In fact, the bible actually makes the claim that they were used to raise and harvest grain and also to build the store-house cities of Pithom (Per-Atun) and Raamses (Pi Ramesse). Leaving aside the other issues raised in this thread, that claim is mildly plausible because Egypt did rely on that type of agriculture and the cities named were enlarged or enhanced at about the time that the Exodus was supposed to have occurred. (Of course, anyone living in Canaan would know of the Egyptian grain and it would not be out of character for a story teller to describe one event (the known (re-)building of two cities) in a way to fix a date for the story.
Besides the similarity of “Moses” to the Egyptian suffix “-mose”, there’s also the name Miriam, which Elias auerbach claims derives from Egyptuan mrij = “beloved”. I’d say names qualify as as an “Egyptian influence on the languge”.

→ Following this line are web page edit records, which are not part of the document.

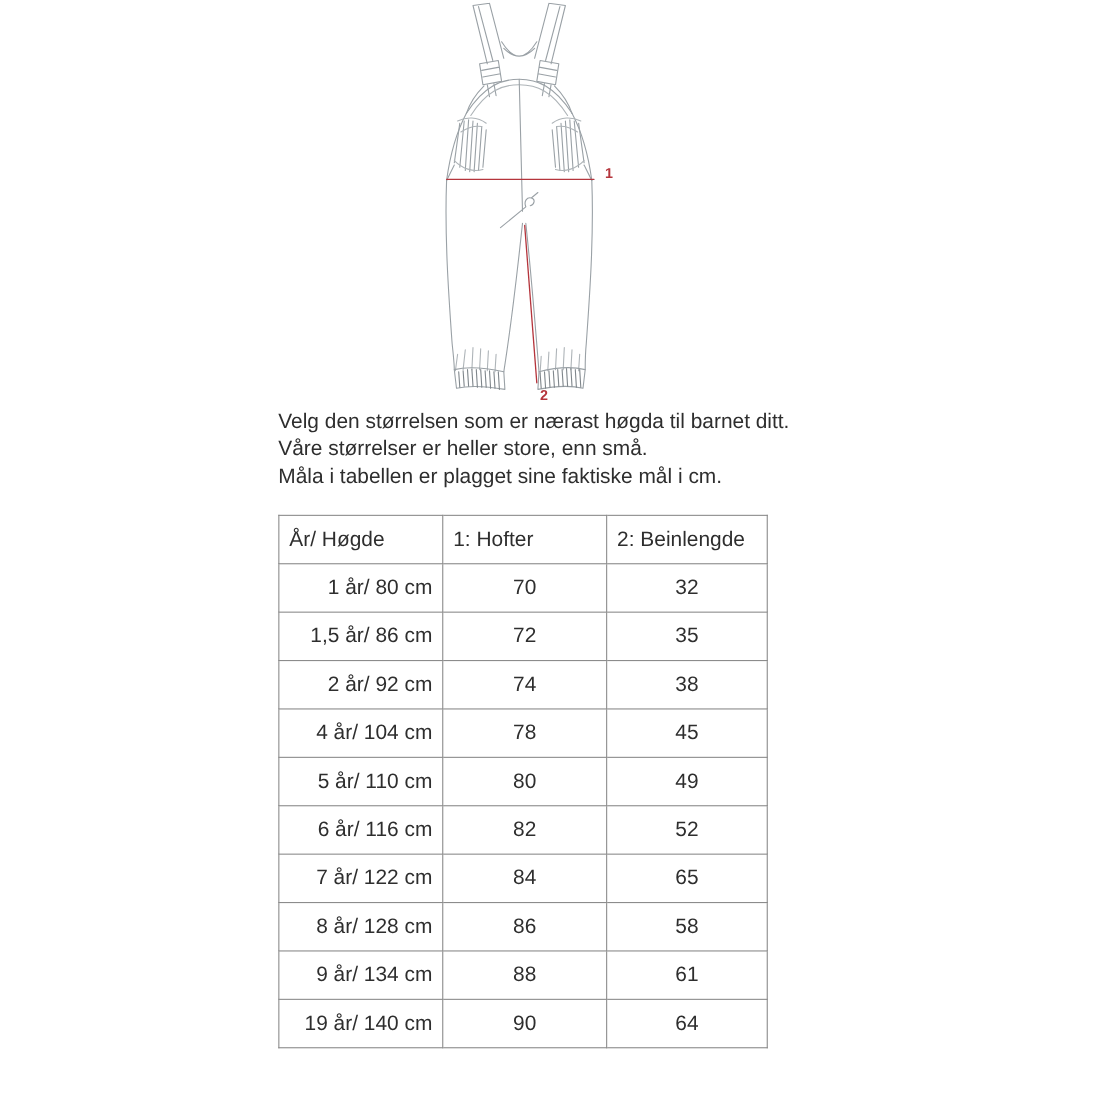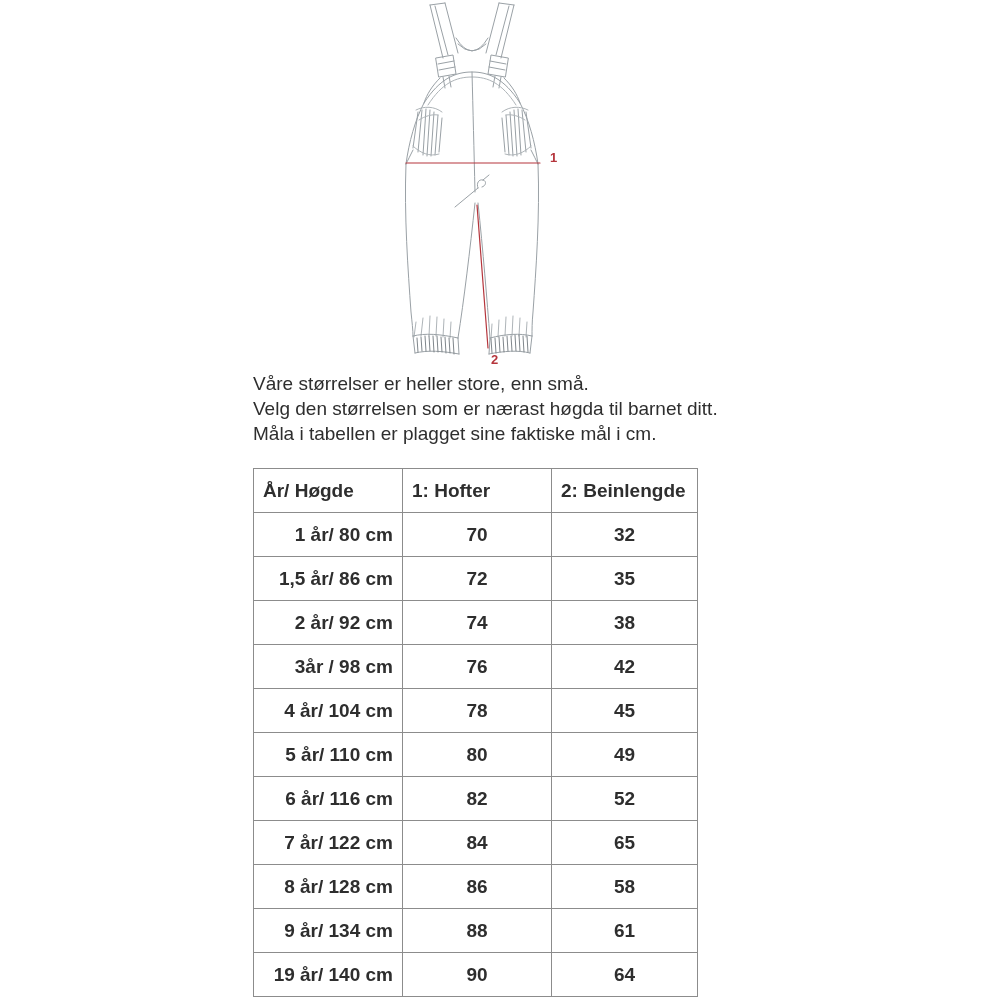--- a/index.html
+++ b/index.html
@@ -96,8 +96,8 @@
 </div>
 
 <div class="intro">
+  <p>Velg den størrelsen som er nærast høgda til barnet ditt.</p>
   <p>Våre størrelser er heller store, enn små.</p>
-  <p>Velg den størrelsen som er nærast høgda til barnet ditt.</p>
   <p>Måla i tabellen er plagget sine faktiske mål i cm.</p>
 </div>
 

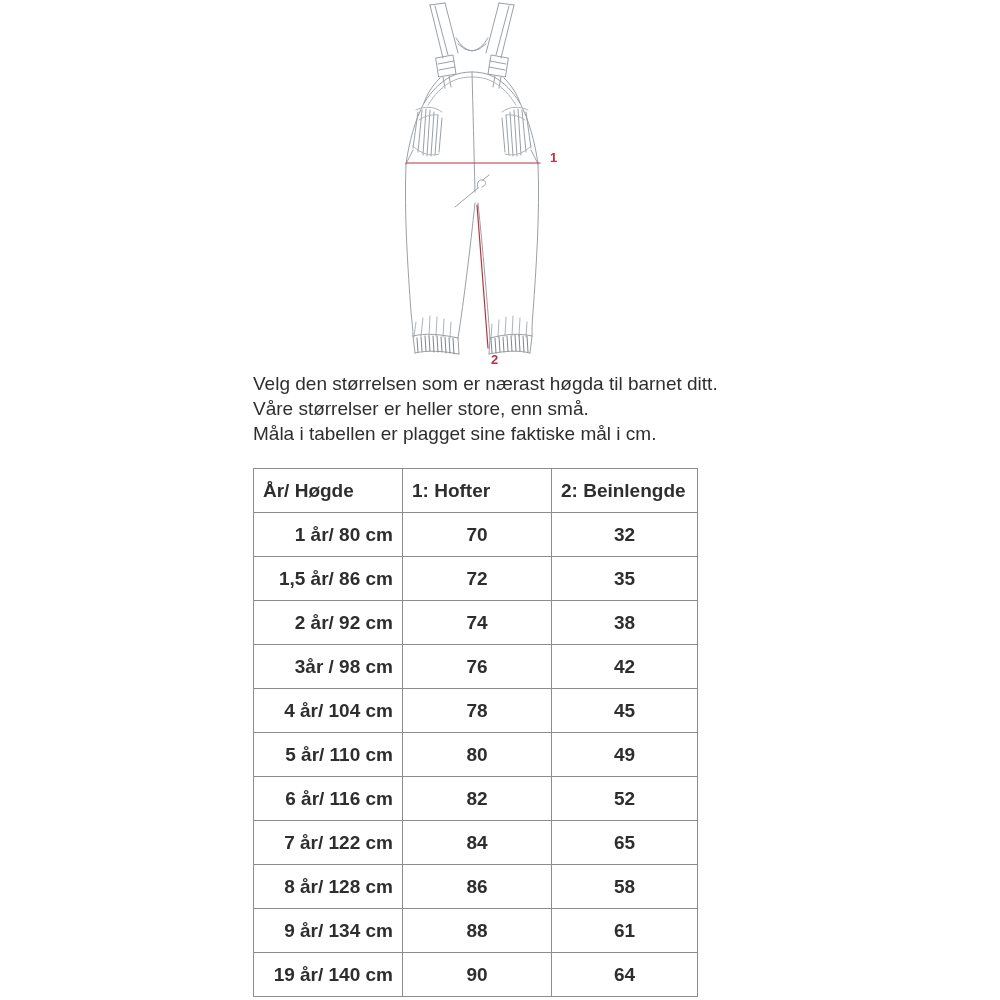--- a/index.html
+++ b/index.html
@@ -27,7 +27,7 @@
   .size-table col.c3{width:146px;}
   .size-table th,.size-table td{
     border:1px solid #8c8c8c;height:43px;padding:0 9px;
-    font-weight:bold;vertical-align:middle;background:#ffffff;
+    font-weight:normal;vertical-align:middle;background:#ffffff;
   }
   .size-table th{text-align:left;}
   .size-table td:first-child{text-align:right;}

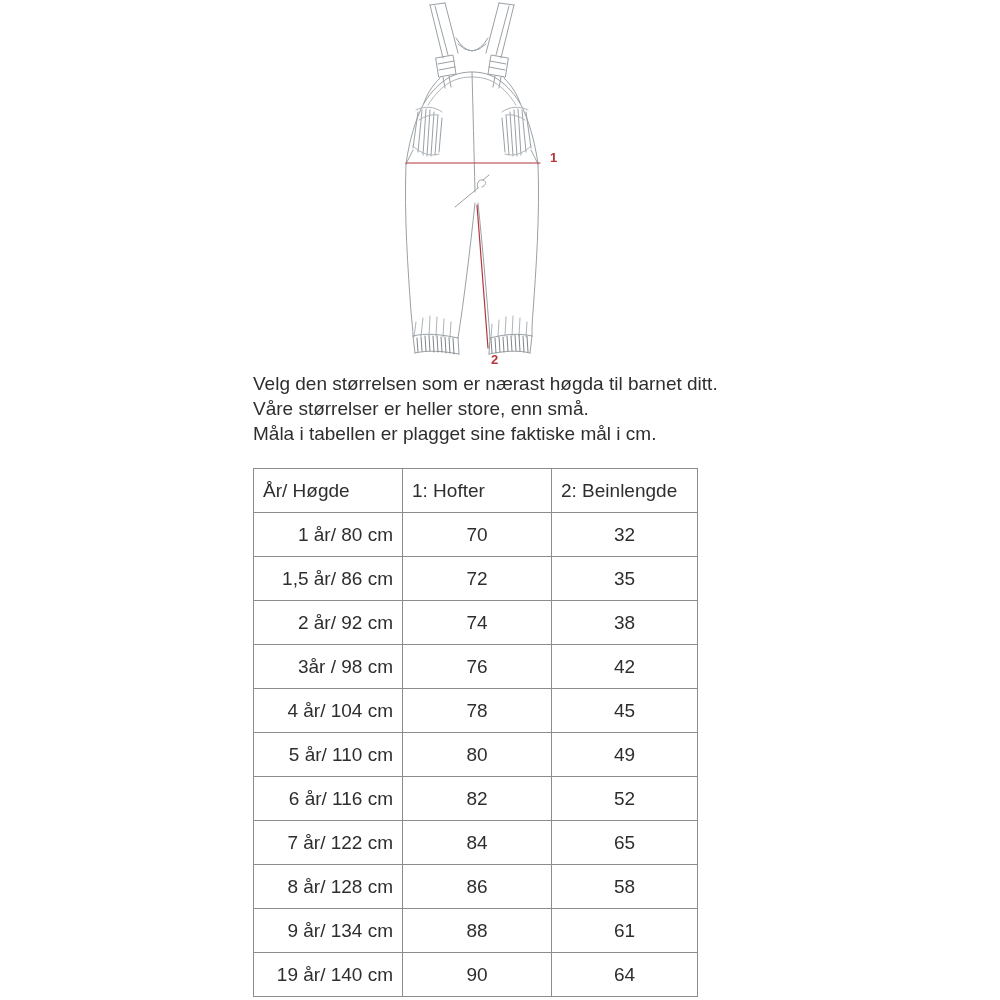--- a/index.html
+++ b/index.html
@@ -131,11 +131,6 @@
       <td>38</td>
     </tr>
     <tr>
-      <td>3år / 98 cm</td>
-      <td>76</td>
-      <td>42</td>
-    </tr>
-    <tr>
       <td>4 år/ 104 cm</td>
       <td>78</td>
       <td>45</td>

Actually, considering the size and influence of Egypt in that part of the ancient world, I’d be very surprised if there weren’t any influences on ancient Hebrew, regardless of whether or not thyere were enslaved Hebrews living there.
Linguists say there aren’t any influences. Moses is an Egyptian name, not a Hebrew one. It’s not an inliuence on Hebrew, it just isn’t Hebrew. a quick look at some Hebrew lexicons define miryam (or Maryam*) as probably deriving from the Hebrew word for “bitter” (from the root word mar).

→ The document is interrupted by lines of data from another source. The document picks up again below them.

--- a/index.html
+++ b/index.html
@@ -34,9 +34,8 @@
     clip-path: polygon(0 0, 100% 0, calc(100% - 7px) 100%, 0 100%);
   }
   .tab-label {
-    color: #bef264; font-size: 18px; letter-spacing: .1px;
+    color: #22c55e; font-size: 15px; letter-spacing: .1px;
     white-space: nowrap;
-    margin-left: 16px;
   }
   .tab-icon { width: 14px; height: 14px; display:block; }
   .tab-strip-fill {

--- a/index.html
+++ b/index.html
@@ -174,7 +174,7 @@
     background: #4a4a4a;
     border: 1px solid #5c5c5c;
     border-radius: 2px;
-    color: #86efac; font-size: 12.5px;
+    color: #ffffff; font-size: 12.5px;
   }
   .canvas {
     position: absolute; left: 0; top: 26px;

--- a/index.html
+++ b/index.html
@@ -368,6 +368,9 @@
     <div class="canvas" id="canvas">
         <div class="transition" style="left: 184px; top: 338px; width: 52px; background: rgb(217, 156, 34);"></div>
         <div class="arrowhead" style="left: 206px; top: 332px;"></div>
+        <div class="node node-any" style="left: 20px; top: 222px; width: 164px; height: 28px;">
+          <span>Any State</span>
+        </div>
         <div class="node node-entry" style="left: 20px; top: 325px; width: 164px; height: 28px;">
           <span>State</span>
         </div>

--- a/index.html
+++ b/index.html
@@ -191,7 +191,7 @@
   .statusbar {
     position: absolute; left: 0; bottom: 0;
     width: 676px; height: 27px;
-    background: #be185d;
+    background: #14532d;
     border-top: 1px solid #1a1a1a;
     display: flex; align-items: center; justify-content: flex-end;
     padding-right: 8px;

Even if a couple of Egpytian names made their way into Hebrew legends, that is not so surprising since Egypt was in control of Canaan during the era in question and it doesn’t represent an influence on the Hebrew langage proper.
Keep in mind that the Egyptians themselves were a “Semitic people.”

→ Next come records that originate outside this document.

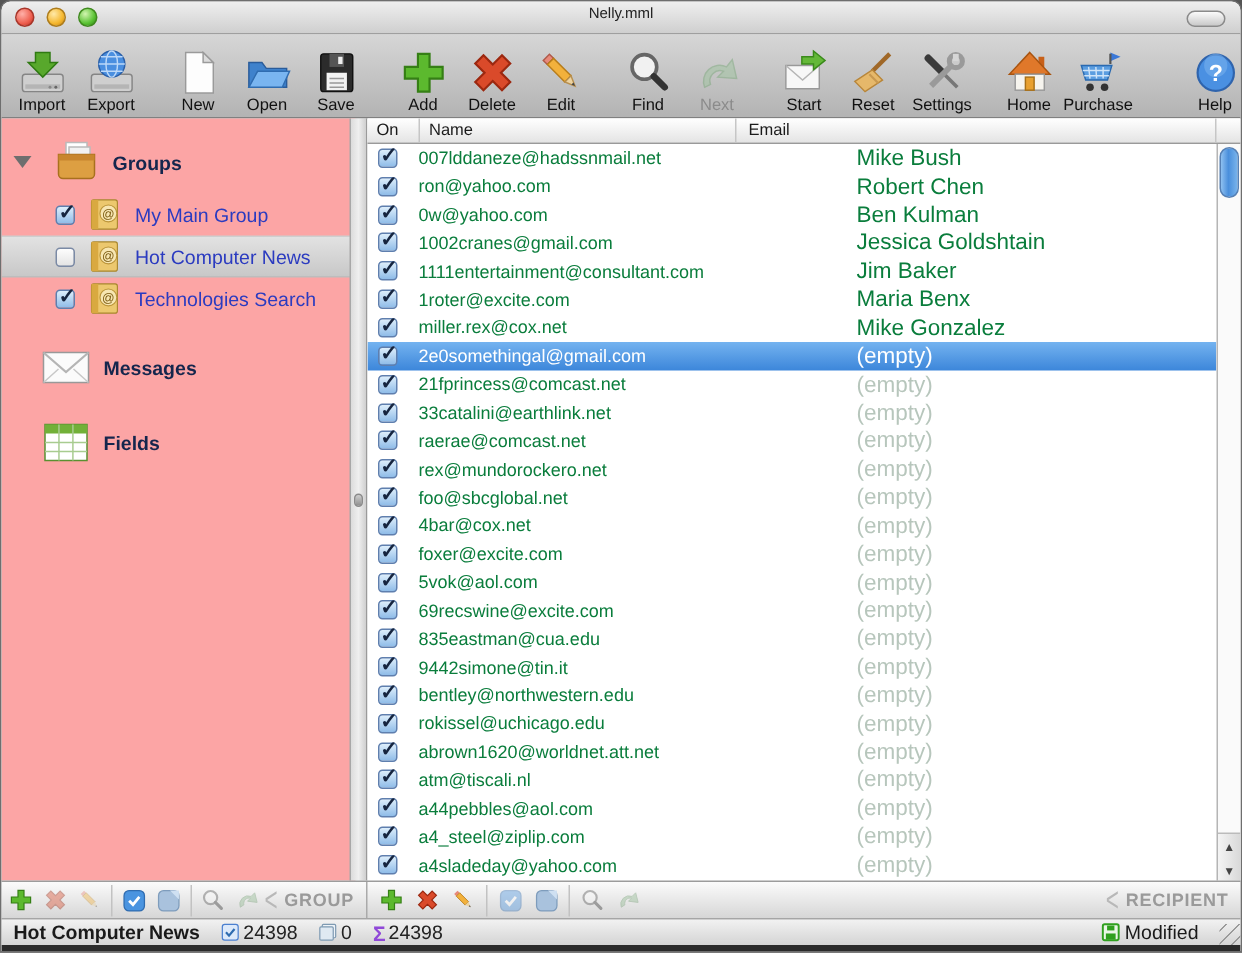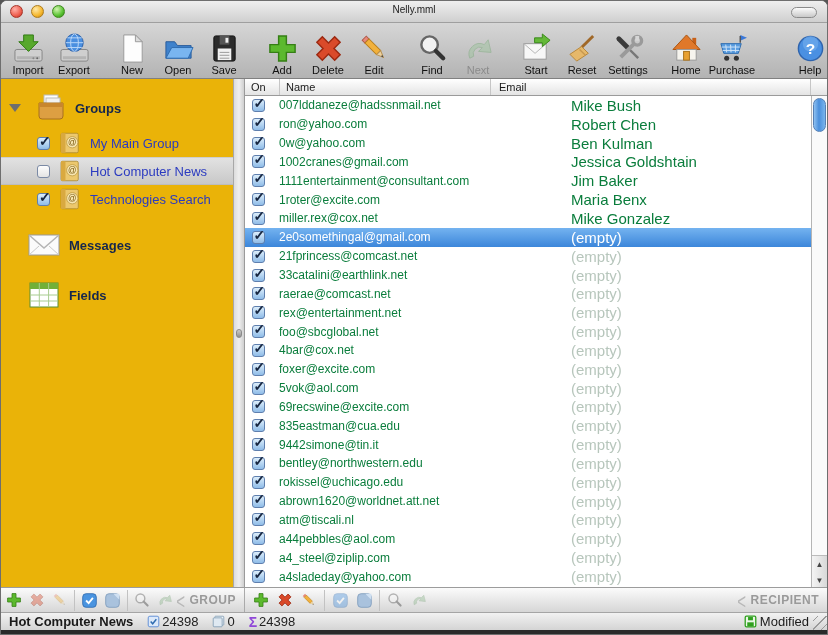--- a/index.html
+++ b/index.html
@@ -45,7 +45,7 @@
   .content { position:absolute; top:78px; left:0; right:0; bottom:47px; }
   
   .sidebar { position:absolute; left:0; top:0; bottom:0; width:236px;
-    background:#eab308; overflow:hidden; }
+    background:#fca5a5; overflow:hidden; }
   .sgroup-header { display:flex; align-items:center; margin:12px 0 4px 6px; height:34px; }
   .disclosure { width:0; height:0; border-left:6px solid transparent;
     border-right:6px solid transparent; border-top:8px solid #6e6e6e; margin:0 6px 0 2px; }

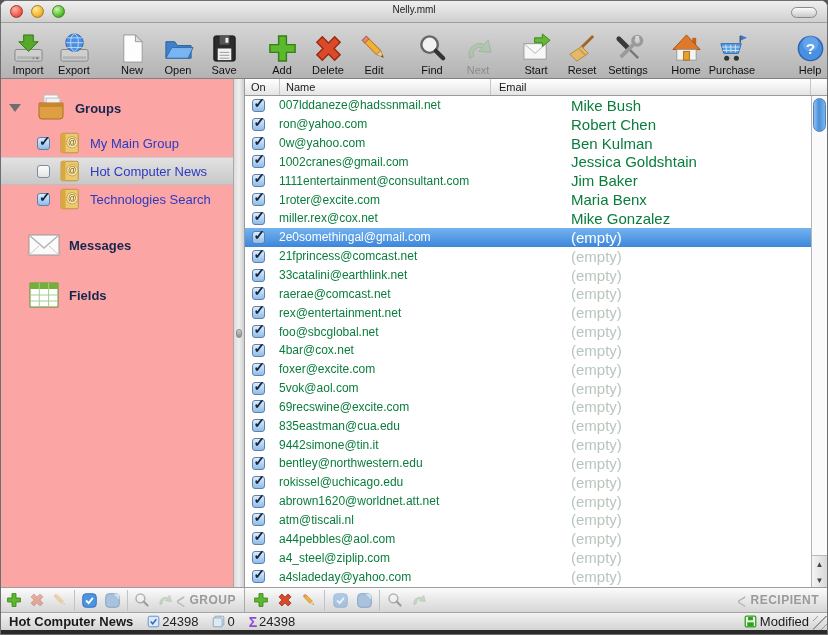--- a/index.html
+++ b/index.html
@@ -496,7 +496,7 @@
     <div class="cell-on">
               <span class="cb checked"></span>
             </div>
-    <div class="cell-email">rex@entertainment.net</div>
+    <div class="cell-email">rex@mundorockero.net</div>
     <div class="cell-name empty">(empty)</div>
   </div>
           <div class="trow">

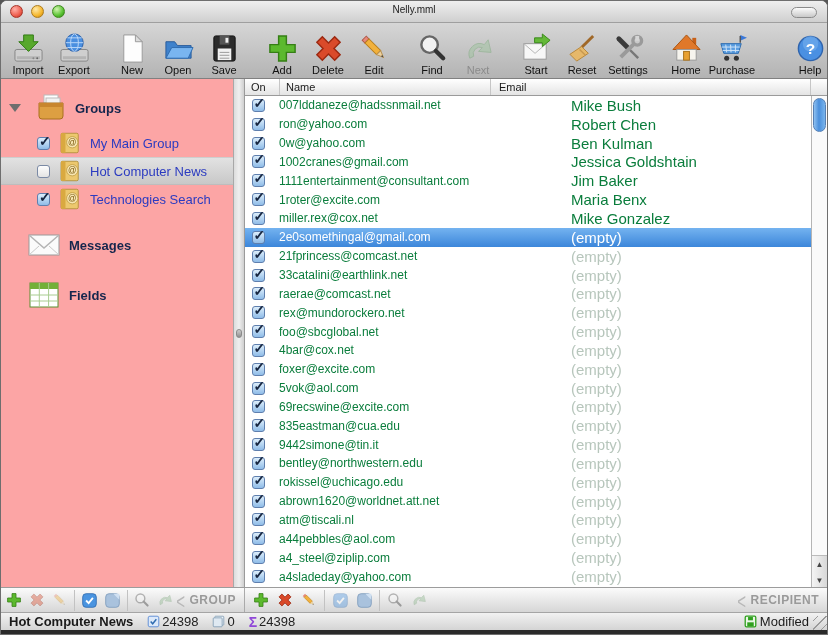--- a/index.html
+++ b/index.html
@@ -118,7 +118,7 @@
   .scount { display:flex; align-items:center; margin-left:14px; gap:2px; }
   .scount .num { color:#222; }
   .sigma { color:#9048d8; font-weight:bold; font-size:14px; }
-  .status-right { margin-left:auto; display:flex; align-items:center; gap:3px; margin-right:18px; }
+  .status-right { margin-left:auto; display:flex; align-items:center; gap:3px; margin-right:28px; }
   .grip { position:absolute; right:0; bottom:0; width:14px; height:14px;
     background:repeating-linear-gradient(135deg, transparent 0 3px, #9a9a9a 3px 4px, transparent 4px 6px); }
   .bottom-edge { position:absolute; left:0; right:0; bottom:0; height:4px; background:#2a2a2a; }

The theory I have heard is that the Egyptian slavery/Moses story was put up as propaganda to persuade the Hebrews that they should leave Babylon. Egypt was close by and well-known, and on the other side of Israel from Babylon. Why not Egypt?
How much of a Babylonian influence is there on Hebrew? (I’m asking out of complete ignorance.)
Linguistically, I don’t know. I’d have to do some rading, it’s a good question. I do know that the religious influence was extensive. Babylonian Zorastrianism gave the Jews their eschaton. As far as language, I have to do some research but Finkelstein and Silberman claim that only the most elite upper classes of the Jews were physically taken into exile, not the whole population. So while the exile had a profound influence on Judaism and on the Bible, it might not have had a strong influence on the language.
From BrainGlutton’s link:
I never knew there was any significant doubt about Masada. What’s the story here?
I’m shocked that this thread has gotten this far without a reference to the Master.